The Roseburg Parks and Recreation Commission held a contentious debate about a proposal to install sanitary facilities in city parks at its meeting on Wednesday.
Members of local nonprofits and health organizations, commissioners, and about 10 Roseburg residents attended the meeting, which lasted nearly two hours.
The proposal made by Betsy Cunningham, board chair of homeless advocacy nonprofit Housing First Umpqua, aims to place sharps containers for hypodermic needles, garbage cans and portable toilets at 11 city locations — of which nine are city parks.
Its goal is to limit human waste and other materials from polluting parks and waterways — an ongoing issue with Roseburg’s large homeless population along the South Umpqua River.
Cunningham and other supporters of the proposal, including representatives of the United Community Action Network, Douglas Public Health Network, the Dream Center’s warming center and the Homeless Transitions Action Group, said the facilities would make public spaces cleaner and help prevent the spread of disease.
Residents who opposed the proposal said they feel unsafe in parks because of unsheltered occupants, adding that installing the facilities would promote public camping.
“The delusion people are under that it enables people to be homeless is really one of the most ridiculous things I’ve heard people raise,” Cunningham said. “People don’t say, ‘Hey, I’m going to be homeless because they’re going to give me a toilet and trash can.’ What it enables people to do is actually go to the bathroom where people need to be going to the bathroom.”

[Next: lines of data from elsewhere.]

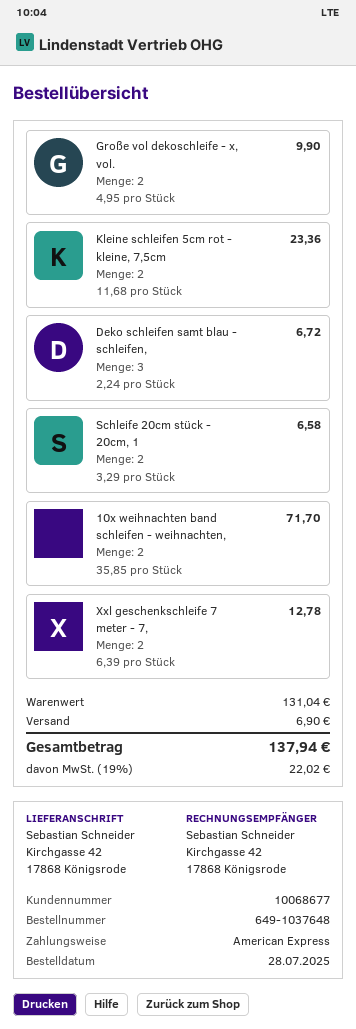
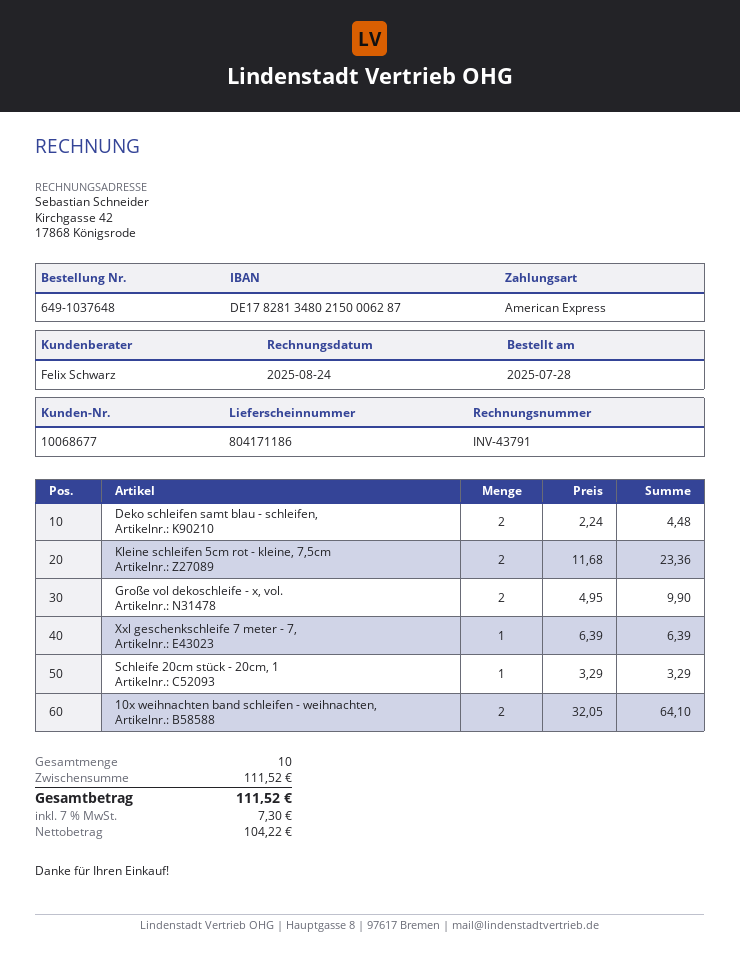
Deko schleifen samt blau - schleifen,: 3 x 2.24 = 6.72 -> 2 x 2.24 = 4.48
Schleife 20cm stück - 20cm, 1: 2 x 3.29 = 6.58 -> 1 x 3.29 = 3.29
10x weihnachten band schleifen - weihnachten,: 2 x 35.85 = 71.70 -> 2 x 32.05 = 64.10
Xxl geschenkschleife 7 meter - 7,: 2 x 6.39 = 12.78 -> 1 x 6.39 = 6.39
subtotal: 131.04 -> 111.52
shipping: 6.90 -> none
tax: 19% = 22.02 -> 7% = 7.30
total: 137.94 -> 111.52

The commission unanimously passed a motion asking city staff to work with the HIV Alliance to identify additional public spaces where sharps containers and garbage cans could be placed. The HIV Alliance currently manages one sharps container at Micelli Park and one at the Roseburg duck pond. Additional containers would be managed by the group, said Executive Director Renee Yandel.

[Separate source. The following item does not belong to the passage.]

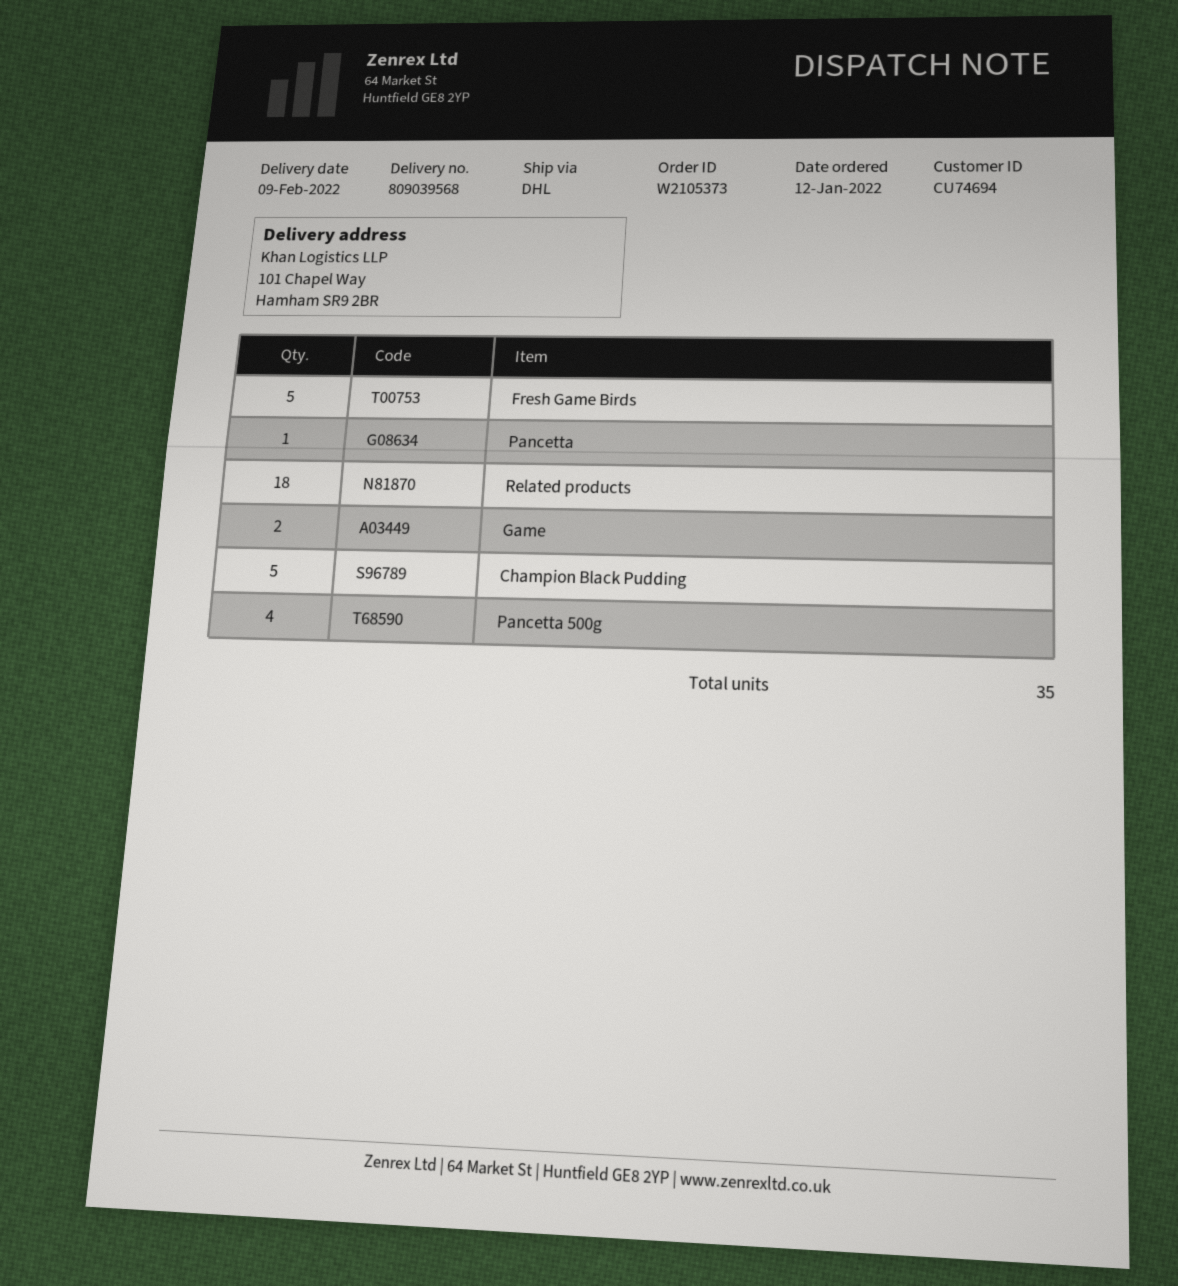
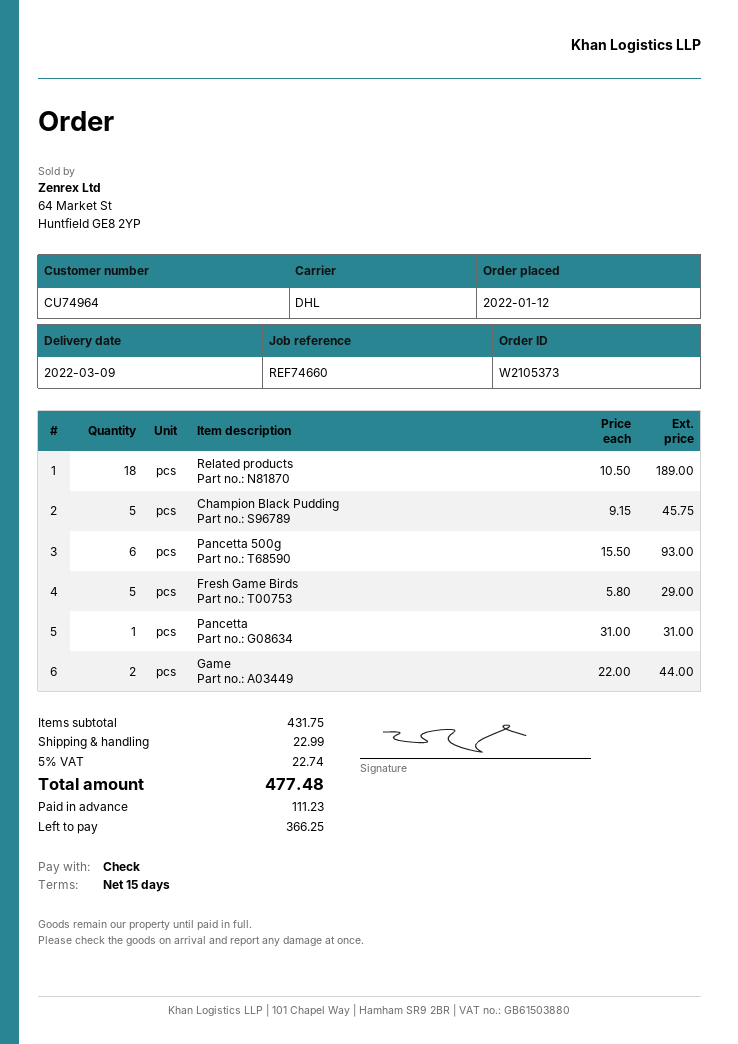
delivery date: 2022-02-09 -> 2022-03-09
customer number: CU74694 -> CU74964
Pancetta 500g: 4 -> 6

The commission declined to make a motion on installing portable toilets, despite UCAN committing to cover the proposal’s costs, which are estimated at less than $50,000.
Bob Grubbs, a parks commissioner, Roseburg Police Chief Gary Klopfenstein and Public Works Director Nikki Messenger said putting permanently unlocked portable toilets in public parks sends a mixed message about when parks are open.
“I’m not sure if I could ever get to a spot where I would be behind a movement to put a port-a-potty in a park,” Grubbs said. “It’s kind of like we’re setting up a campground in a way.”
City parks are open one hour before sunrise and one hour after sunset, and public bathrooms are locked when the parks close, according to city policy.
While unsheltered people break city rules by sleeping in parks, the 9th U.S. Circuit Court of Appeals ruled in 2018 that the government cannot prevent or ticket people for sleeping on public property when there are insufficient unrestricted shelter beds — those without conditions to entry such as attending a religious service. In Roseburg, there are no unrestricted shelter beds.
At the meeting, Cunningham suggested Roseburg might be vulnerable to lawsuits claiming it is violating the court’s ruling because the city recently restarted its camp cleanups.
Klopfenstein and Parks Program Manager Kris Ammerman doubted whether unsheltered people would use the sanitary facilities if they were installed, while residents denied people would use them.
“We have a really hard time thinking that an outhouse put within 100 yards of where their camp is (would work) when they’re defecating in their camp,” Klopfenstein said.
City Councilor Ashley Hicks, who is not part of the parks commission but is an outspoken critic of the proposal and live streamed the meeting, said three portable toilets downtown aren’t well-maintained and often lack toilet paper.
Wayne Ellsworth, an HTAG facilitator, said in an interview after the meeting that people are using existing portable toilets and sharps containers.
“The reason why it doesn’t have any toilet paper is that they’re using the toilet paper,” Ellsworth said. He added he recently called UCAN Executive Director Mike Fieldman and said one of the toilets needed to be emptied because it was full.
He said more than 24,000 needles have been collected from Roseburg’s two sharps containers since the beginning of June, showing people are using them.
“Every needle that goes in a sharps container is a win,” said Commissioner Diana Wales after a resident said she still finds loose needles at parks with sharps containers.
Residents at the meeting often tried to pivot the conversation away from the proposal to larger questions about how to solve the homeless crisis.
“I don’t know how long this problem has been going on, but we need to make progress,” said Ryan Finlay, a resident at the meeting. “This doesn’t put a roof over anyone’s head. What can be done to get a parking lot somewhere, the beginning of a temporary shelter, anybody to step up to do that.”
Ellsworth encouraged people objecting to the proposal to attend meetings of groups such as HTAG. He pointed to work helping to establish mobile crisis intervention and a sobering center in Roseburg. He added groups are working to establish a homeless camp on private property.
“There are a lot of big-picture things going on right now,” Ellsworth said. “When it comes to these other initiatives, it is to be helpful.”
“When it comes to the people that are homeless in Douglas County, but specifically Roseburg, you would see that a majority of them have been living in Roseburg for over three years,” he said, referring to data in a recent housing needs analysis commissioned by the city. “These people are our people, and we need to be able to take care of our people.”